University of Melbourne Magazine

Heart of darkness

  • A gold mine in western Victoria has become the unlikely setting for a mission to resolve one of science’s great mysteries: what holds the universe together?

    Dr Matteo Volpi at the 1025-metre depth of the Stawell Gold Mine.

    Dr Matteo Volpi at the 1,025-metre depth of the Stawell Gold Mine. PICTURES: MICHAEL SLEZAK (ABOVE) AND STEVE McKENZIE

    Dr Matteo Volpi is on his way to work, heading deep into the earth down a steep, curving tunnel known as “The Decline”. He’s aboard a four-wheel drive on the main access road to the Stawell Gold Mine, in western Victoria, winding initially through ochre-coloured alluvial rock and then the harder, blue-grey volcanic variety. Every so often his vehicle has to duck into a holding bay to let a truck carrying up to 60 tonnes of rock crawl by.

    Volpi, a post-doctoral fellow in the University’s School of Physics, is travelling to a workshop 729 metres underground. Here he is taking initial measurements for a study that could determine what holds the universe together. It may seem bizarre, but to find out why the stars are in their places in the sky, we need to go almost as far from them as we can easily reach on Earth.

    A kilometre underground in the mine’s dank, dark environment, in a cavity surrounded by basalt, physicists from the University of Melbourne and several other Australian universities, collaborating with Princeton University in the US, the Australian Nuclear Science and Technology Organisation (ANSTO) and the Italian Institute for Nuclear Physics, plan to construct a $3.5 million laboratory to try to detect the elusive cosmic glue known as dark matter.

    Understanding the nature of dark matter is regarded as one of the most important questions of modern particle physics.

    “If we nail it, it’s a Nobel Prize-winning experiment,” says the leader of the effort, University of Melbourne Professor of Physics Elisabetta Barberio, a chief investigator of the Australian Research Council (ARC) Centre of Excellence for Particle Physics at the Terascale (CoEPP).

    Elisabetta Barberio

    Professor Elisabetta Barberio says the experiment is creating international excitement.

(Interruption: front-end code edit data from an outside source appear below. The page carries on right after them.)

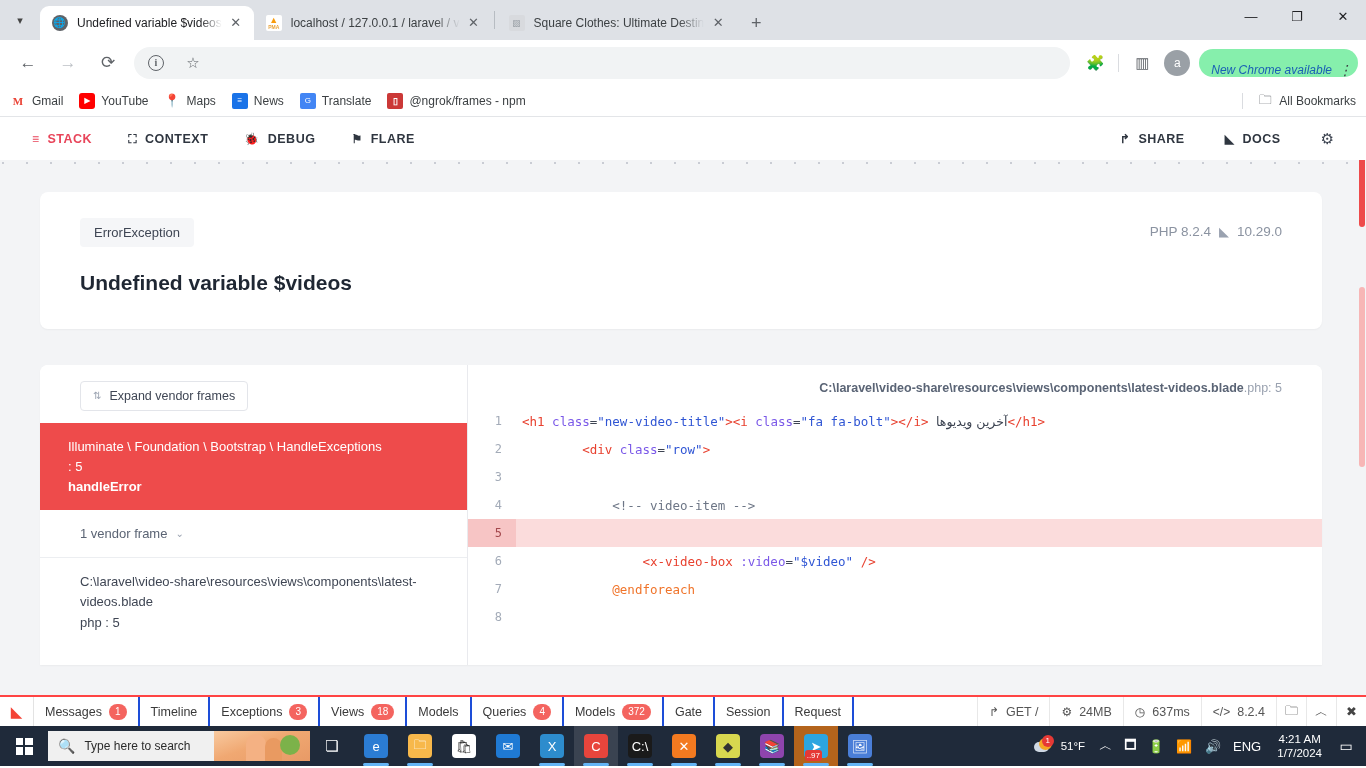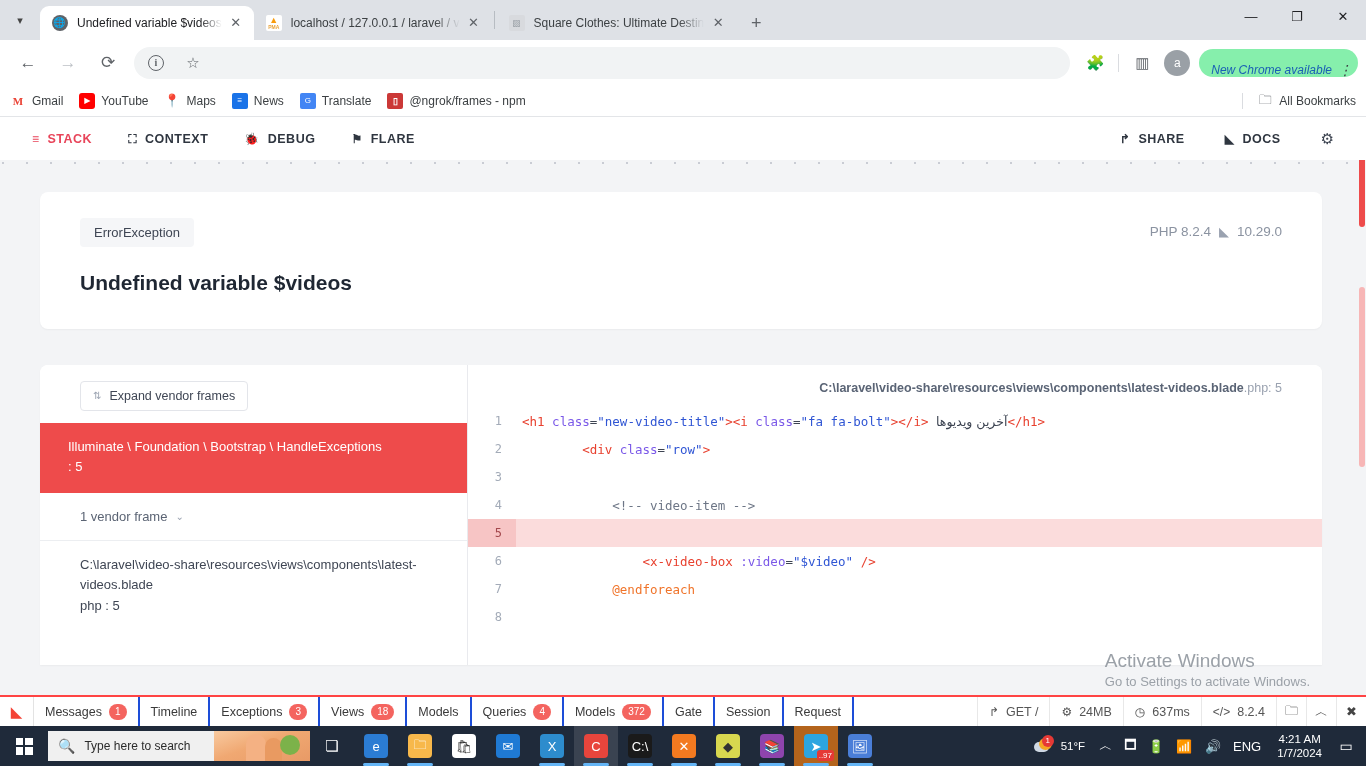"handleError" div.meth { html: none -> <div>handleError</div> }
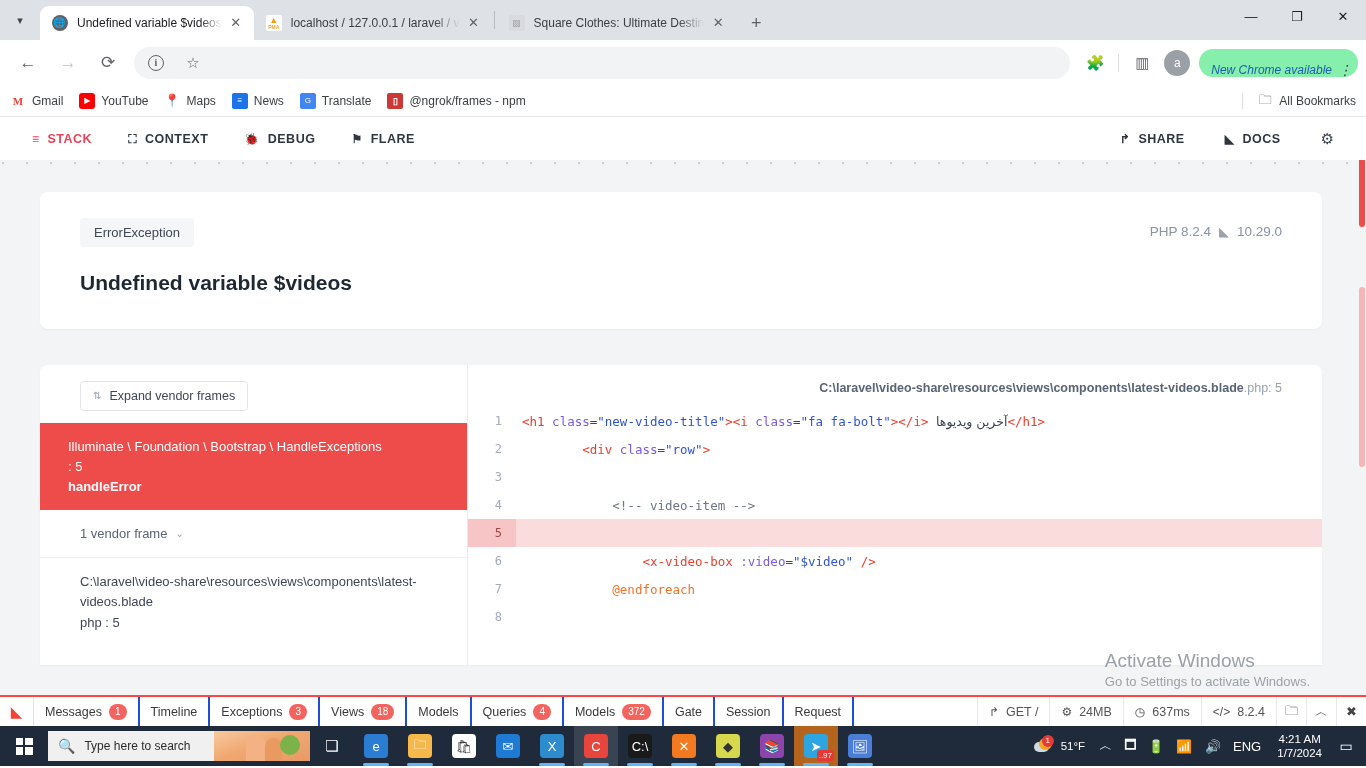"Activate Windows" div.watermark { html: <div> <div>Activate Windows</div> <div>Go to Settings to activate Windows.</div> </div> -> none }
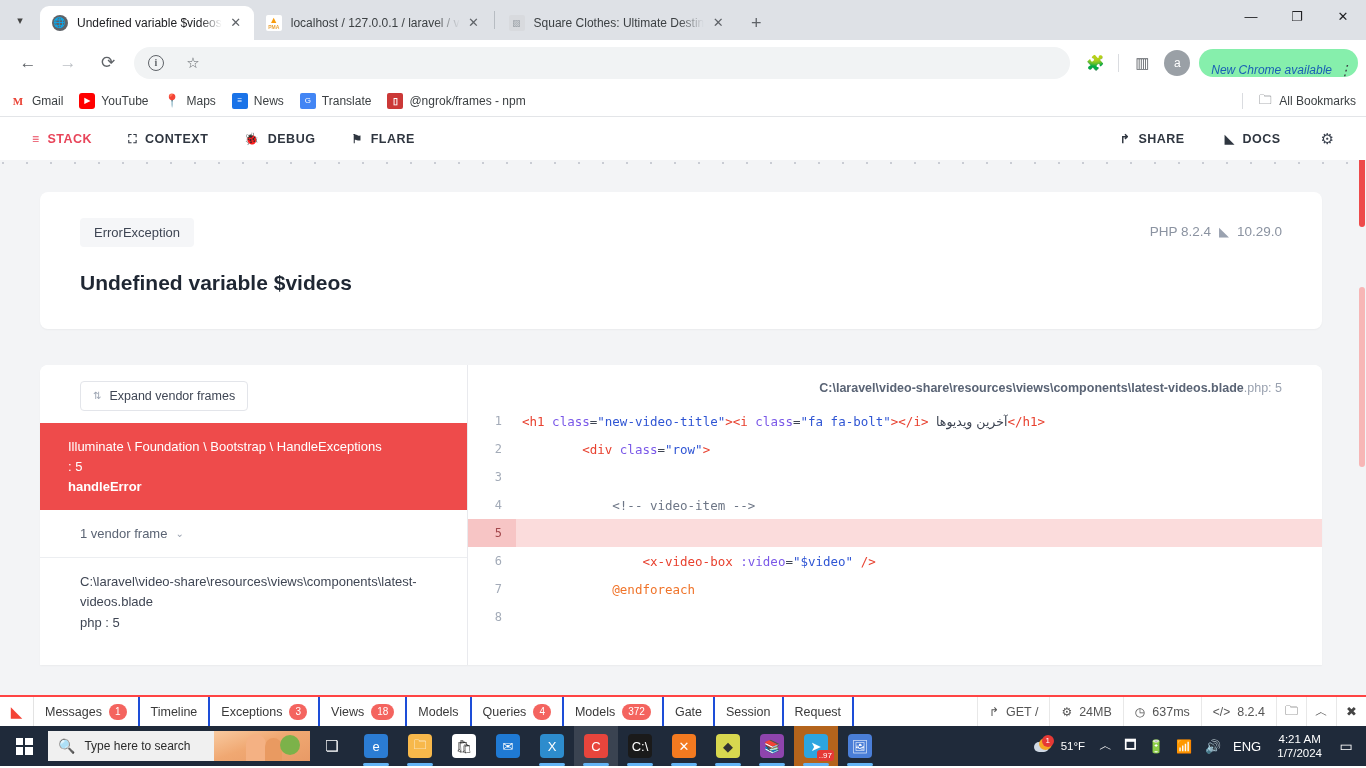"..97" .badge-sm { right: 4px -> 16px }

    But it could mean a whole lot more for the people of the Stawell region, most of whom are being confronted by the concept of dark matter for the first time. They are hoping that the lab can provide employment and investment, technology transfer and a stimulus to local industry, a source of education, possibly even a tourist attraction, and most certainly endless fascination.